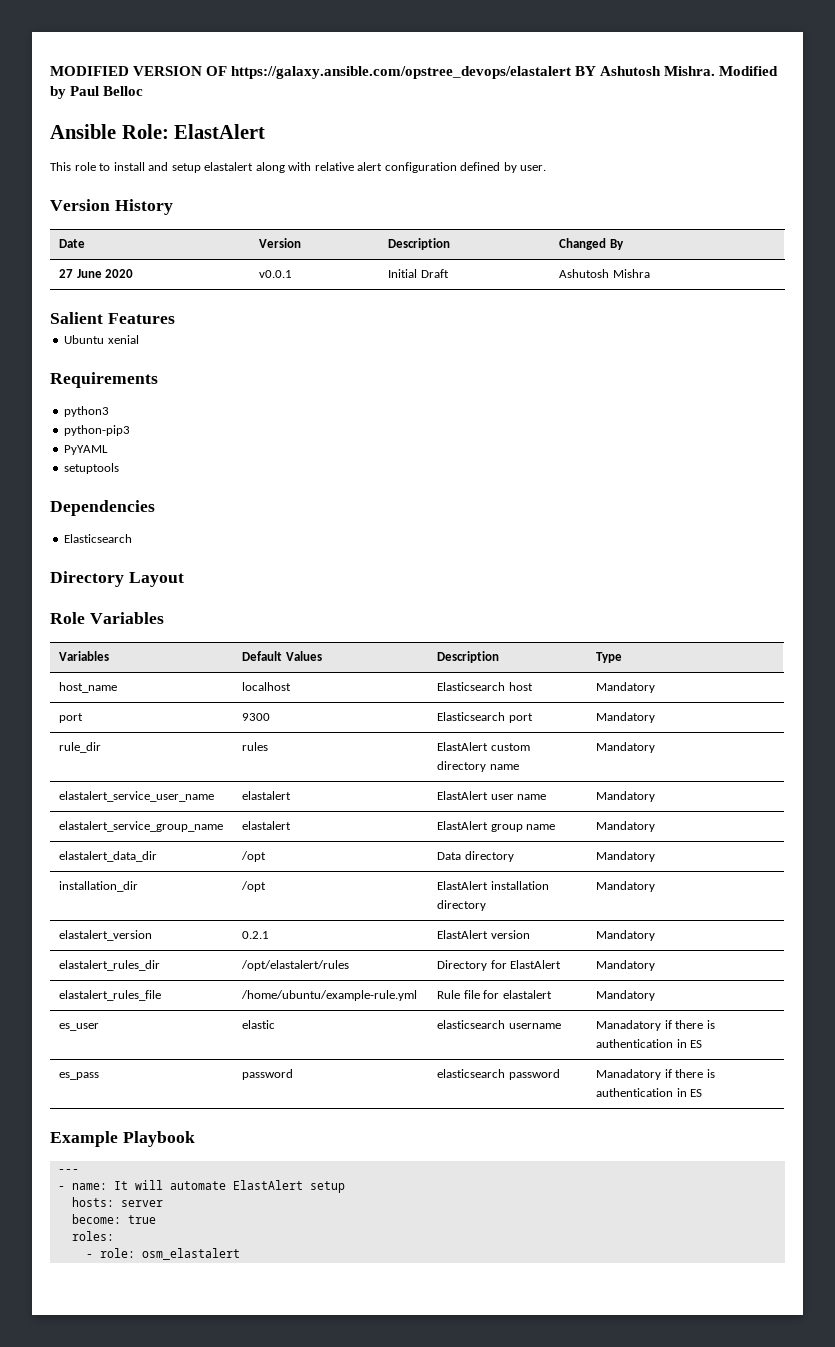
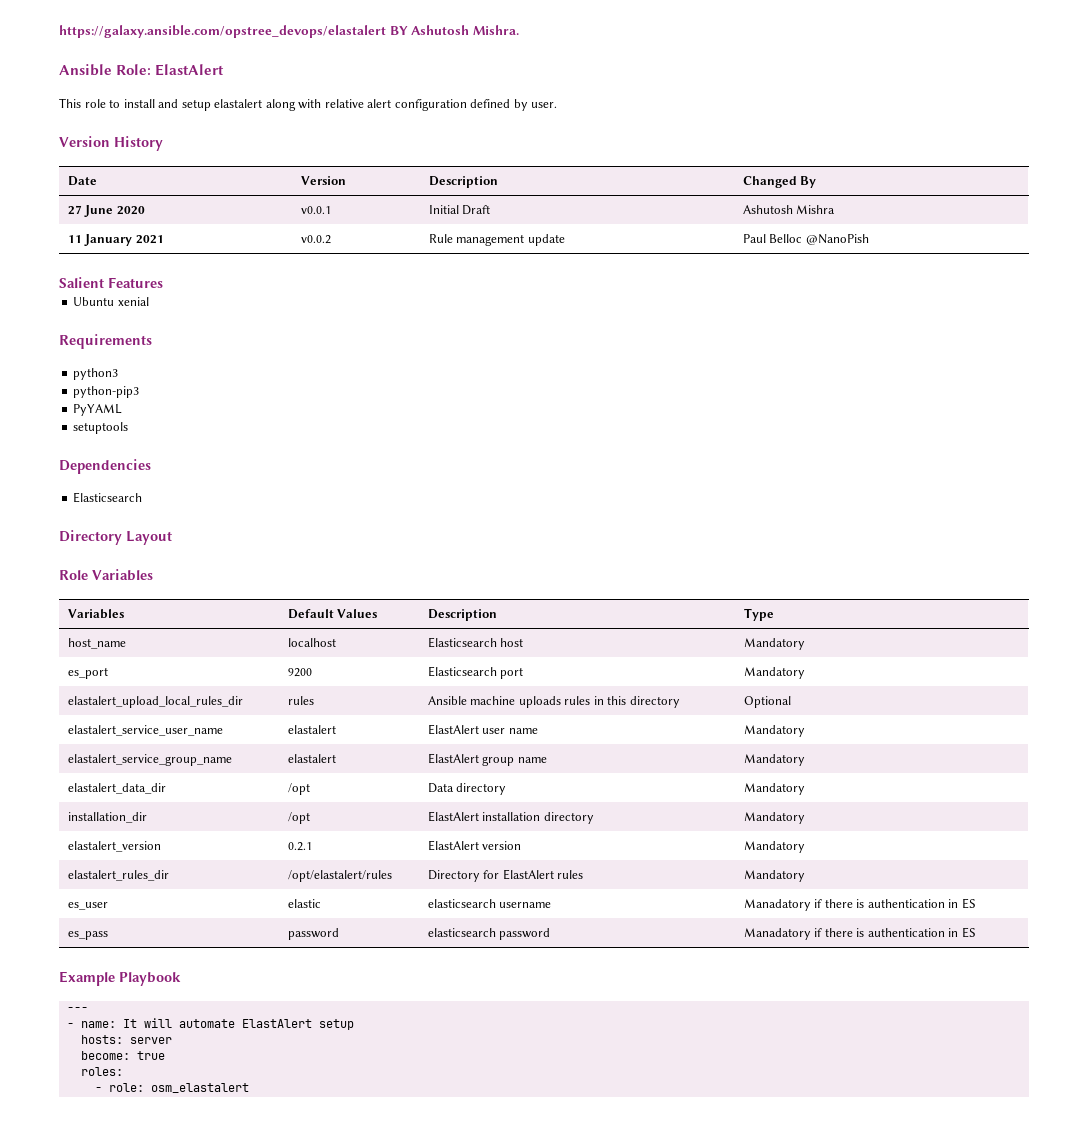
[50,66,228,76] MODIFIED VERSION OF -> (59, 31) none
[719,66,779,76] [50,86,144,99] Modified by Paul Belloc -> (519, 30) none
(650, 273) none -> [67,234,164,246] [300,235,331,244] [428,234,565,246] [742,234,869,245] // 11 January 2021 | v0.0.2 | Rule management update | Paul Belloc @NanoPish
[59,713,84,723] [242,713,271,721] port | 9300 -> [67,667,108,679] [287,668,312,677] es_port | 9200
[59,742,102,753] [242,742,269,751] [437,742,530,751] [437,761,519,772] [596,742,656,753] rule_dir | rules | ElastAlert custom directory name | Mandatory -> [67,696,243,708] [287,696,314,705] [427,696,680,708] [743,696,791,708] elastalert_upload_local_rules_dir | rules | Ansible machine uploads rules in this directory | Optional
[596,960,656,971] [59,990,162,1001] [241,990,418,1001] [437,990,552,999] | Mandatory // elastalert_rules_file | /home/ubuntu/example-rule.yml | Rule file for elastalert -> [557,870,584,879] rules

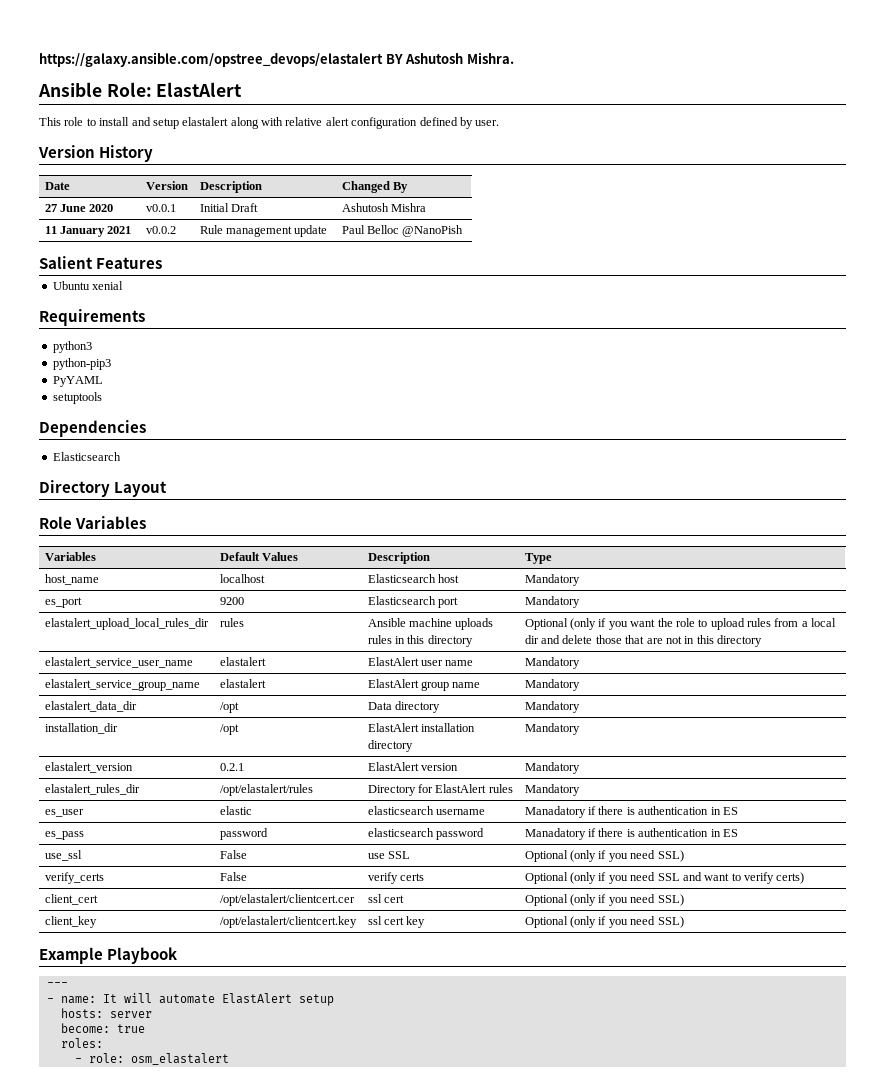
(791, 702) none -> [570,618,837,630] [524,635,763,647] (only if you want the role to upload rules from a local dir and delete those that are not in this directory
(976, 932) none -> [44,850,82,861] [219,850,247,859] [367,851,411,859] [524,850,684,862] [44,872,104,884] [219,872,247,881] [367,872,425,884] [524,872,805,884] [44,894,98,905] [219,894,355,906] [367,894,405,903] [524,894,684,906] [44,916,97,928] [219,916,357,928] [367,916,426,928] [524,916,684,928] // use_ssl | False | use SSL | Optional (only if you need SSL) // verify_certs | False | verify certs | Optional (only if you need SSL and want to verify certs) // client_cert | /opt/elastalert/clientcert.cer | ssl cert | Optional (only if you need SSL) // client_key | /opt/elastalert/clientcert.key | ssl cert key | Optional (only if you need SSL)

---

Exercise requirements
Tally the lines of the entries that include the word "Belloc" and give only the total.

Response to this exercise
2